Фонд 20, ед. хран. 15, 125, ХСб 1.

"...Все мы, лучшие люди России (себя я причисляю к ним в самом хвосте), давно уже бежим под хлыстом еврейского галдежа, истеричности, еврейской многовековой спайки, которая делает этот избранный народ столь же страшным и сильным, как стая оводов, способных убить лошадь.

Ужасно то, что все мы сознаем это, но в сто раз ужасней, что мы об этом только шепчемся в интимной компании, а вслух сказать не решаемся. Можно печатно иносказательно обругать царя и даже Бога, а попробуй-ка еврея!

Ого-го! Какой вопль и визг поднимется, особенно среди этих фармацевтов, зубных врачей, особенно среди русских писателей – ибо, как сказал один очень недурной беллетрист Куприн, каждый еврей родился на свет Божий с предначертанной миссией быть русским писателем.

Я помню, что ты в Даниловском возмущался, когда я звал евреев жидами. Ты тогда делал это искренне. И уж если теперь ты рассердился на эту банду литературной сволочи – стало быть они охамели от наглости.

Прелестный Крым обратили в дом проституции. Сожрали Польшу. Обуздывают Финляндию. Устроили бойню на Дальнем Востоке и вот ей богу, по поводу всего этого океана зла выпущено гораздо меньше воплей, чем при недавнем инциденте с одним евреем Шоломом Ашем.

Выражаясь тем же жидовским современным газетным языком, отчего? От того, что и слону и клопу одинаково больна боль, но раздавленный клоп больше воняет.

Мы русские, так уж созданы нашим русским богом, что умеем болеть чужой болью как своей. Сострадаем Польше, распинаемся за еврейское равноправие, волнуемся за Болгарию. Никто не способен так великодушно бросить свою жизнь псу под хвост во имя призрачной идеи о счастье будущего человечества, как это делаем мы. И пусть так. Тверже, чем в завтрашний день верю в великое мировое зaгaдoчное предначертание моей страны и люблю ее безграничную христианскую душу.
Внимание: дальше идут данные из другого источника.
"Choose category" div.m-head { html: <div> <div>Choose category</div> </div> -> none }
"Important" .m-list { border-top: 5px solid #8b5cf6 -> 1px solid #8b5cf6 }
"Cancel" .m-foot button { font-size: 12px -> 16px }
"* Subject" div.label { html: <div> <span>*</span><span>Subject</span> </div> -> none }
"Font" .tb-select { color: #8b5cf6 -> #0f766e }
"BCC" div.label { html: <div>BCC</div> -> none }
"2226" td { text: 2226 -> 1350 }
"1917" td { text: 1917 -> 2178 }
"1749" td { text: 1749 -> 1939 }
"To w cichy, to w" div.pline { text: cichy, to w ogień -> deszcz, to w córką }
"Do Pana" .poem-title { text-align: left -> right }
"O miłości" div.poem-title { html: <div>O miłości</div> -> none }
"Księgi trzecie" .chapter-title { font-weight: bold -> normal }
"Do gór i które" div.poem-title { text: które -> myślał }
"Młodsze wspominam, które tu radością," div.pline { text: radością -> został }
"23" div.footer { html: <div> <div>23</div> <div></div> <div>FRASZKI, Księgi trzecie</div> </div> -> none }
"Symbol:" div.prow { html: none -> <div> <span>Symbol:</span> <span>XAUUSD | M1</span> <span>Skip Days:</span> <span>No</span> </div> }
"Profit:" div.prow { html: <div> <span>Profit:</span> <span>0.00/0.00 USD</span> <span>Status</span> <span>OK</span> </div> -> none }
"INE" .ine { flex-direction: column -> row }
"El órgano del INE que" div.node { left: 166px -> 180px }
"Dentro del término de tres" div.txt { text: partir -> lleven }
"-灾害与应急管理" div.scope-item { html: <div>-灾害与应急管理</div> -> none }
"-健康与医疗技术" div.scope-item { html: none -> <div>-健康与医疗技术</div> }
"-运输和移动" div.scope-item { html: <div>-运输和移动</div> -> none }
Но я хочу, чтобы евреи были изъяты из ее материнских забот.

Постараюсь пояснить тебе.Один парикмахер стриг господина и вдруг, обкорнав ему полголовы, сказал "извините", побежал в ближайший угол мастерской и стал ссать на обои, и когда его клиент окоченел от изумления, фигура спокойно объяснила: "Ничего-с, Все равно завтра переезжаем-с".

Таким цирюльником во все века и во всех народах был жид, со своим грядущим Сионом, за которым он всегда бежал и бежит как голодная кляча за куском сена, повешенным впереди ее оглобель.

Этот инстинкт сказывается в их скорбных глазах, в их неискоренимом рыкающем акценте, в плачущих завываниях в конце фраз, в тысячах внешних мелочей. Но главное, в поразительной верности религии, в гордой отчужденности от всех других народов.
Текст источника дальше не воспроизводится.